Get Started with LitmusChaos in Minutes

Udit Gaurav - Jun 21 '20 - - Dev Community


In this blog, I will be talking about setting up a quick demo environment for Litmus. Before jumping in, let's do a quick recap on Litmus. Litmus is a framework for practicing chaos engineering in cloud-native environments. Litmus provides a chaos operator, a large set of chaos experiments on its hub, detailed documentation, and a friendly community. Litmus is very easy to use but a quick demo environment to install Litmus, run experiments, and learn chaos engineering on Kubernetes will be of course cooler.

Litmus Demo Environment

The Litmus Demo is a quick way to introduce yourself to the world of Cloud-Native Chaos Engineering. It helps you to familiarize yourself with running LitmusChaos experiments in a realistic application environment running multiple services on a Kubernetes cluster. By following the instructions in this blog, you will be able to create a cluster, install a sample application that will be subjected to chaos, build the chaos infrastructure & run the chaos experiments, all in a matter of minutes.

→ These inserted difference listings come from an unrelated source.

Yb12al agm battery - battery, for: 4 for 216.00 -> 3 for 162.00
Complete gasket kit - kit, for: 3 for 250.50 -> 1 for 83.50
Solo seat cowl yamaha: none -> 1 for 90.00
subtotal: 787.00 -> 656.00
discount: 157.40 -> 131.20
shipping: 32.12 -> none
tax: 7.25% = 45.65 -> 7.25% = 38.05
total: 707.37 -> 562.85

When, as a community, we were pondering about a quick, lightweight environment to achieve this automated “Demo” setup, we just couldn’t look beyond KinD (cluster infra) & the immensely popular Sock-Shop (sample microservices application). However, the demo script also provides for a more “extensive” platform in GKE, in case you want to explore the larger suite of experiments.

The idea here, as you may have guessed, is to get down to experiencing chaos injection without brooding over documentation & copy-pasting multiple Kubernetes manifests. This demo is designed to help get your hands dirty on injecting failures using a chaos framework & finding out what happens and not so much about inculcating in you, in-depth knowledge of standard practices around chaos engineering. We are hoping this will get you there eventually!

LitmusChaos PreRequisites

Docker, Kubectl & Python3.7+ (with the PyYaml package) are all you need for running the KinD platform based chaos demo. If GKE is your platform choice, you may need to configure gcloud on your workstation (or test-harness machines, if you are old fashioned!).

Know Your Cluster

As described earlier, this demo environment supports different platforms (KinD, GKE).

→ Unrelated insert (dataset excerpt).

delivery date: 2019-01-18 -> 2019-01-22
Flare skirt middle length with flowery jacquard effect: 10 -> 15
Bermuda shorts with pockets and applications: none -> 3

  • KinD: A 3 node KinD cluster pre-installed with the sock-shop demo application, litmus chaos CRDs, operator, and a minimal set of prebuilt chaos experiment CRs is setup.

  • GKE: A 3 node GKE cluster pre-installed with the sock-shop demo application, litmus chaos CRDs, operator, and the full generic Kubernetes chaos experiment suite is setup.

NOTE:The support for other platforms like AWS will be added very soon

Getting started:

To get started with any of the above platforms, we will follow the following steps.

1. Clone Litmus demo repository in your system.

This command will clone the master branch of the litmus demo repository in your system.

git clone https://github.com/litmuschaos/litmus-demo.git
Enter fullscreen mode Exit fullscreen mode

2. Check out the available options on the demo script

 cd litmus-demo
./manage.py -h
Enter fullscreen mode Exit fullscreen mode

Output:

usage: manage.py [-h] {start,test,list,stop} ...

Spin up a Demo Environment on Kubernetes.

positional arguments:
  {start,test,list,stop}
    start               Start a Cluster with the demo environment deployed.
    test                Run Litmus ChaosEngine Experiments inside litmus demo
                        environment.
    list                List all available Litmus ChaosEngine Experiments
                        available to run.
    stop                Shutdown the Cluster with the demo environment
                        deployed.

optional arguments:
  -h, --help            show this help message and exit
Enter fullscreen mode Exit fullscreen mode

So, we can see that the available arguments are start, test, list, and stop with their usage.

3. Check the available experiments on the desired platform

You can also view the experiments supported by the platform, as of today (The folks in the litmus community are busy extending the platform interoperability for the chaos experiment, so stay tuned!).

For KinD platform

./manage.py list --platform kind
Enter fullscreen mode Exit fullscreen mode

NOTE: The default value of --platform is kind so ./manage.py list will also give the same output.

OUTPUT:


Available Litmus Chaos Experiments:


    1. pod-delete
    2. container-kill
    3. node-cpu-hog
    4. node-memory-hog
Enter fullscreen mode Exit fullscreen mode

For GKE platform

./manage.py list --platform GKE
Enter fullscreen mode Exit fullscreen mode

OUTPUT:

Available Litmus Chaos Experiments:


    1. container-kill
    2. disk-fill
    3. node-cpu-hog
    4. node-memory-hog
    5. pod-cpu-hog
    6. pod-delete
    7. pod-memory-hog
    8. pod-network-corruption
    9. pod-network-latency
    10. pod-network-loss
Enter fullscreen mode Exit fullscreen mode

4. Installing Demo Environment

Install the demo environment using one of the platforms with start argument:

  • KinD Cluster:
./manage.py start --platform kind
Enter fullscreen mode Exit fullscreen mode

Once done, wait for all the pods to get in a ready state. You can monitor this using.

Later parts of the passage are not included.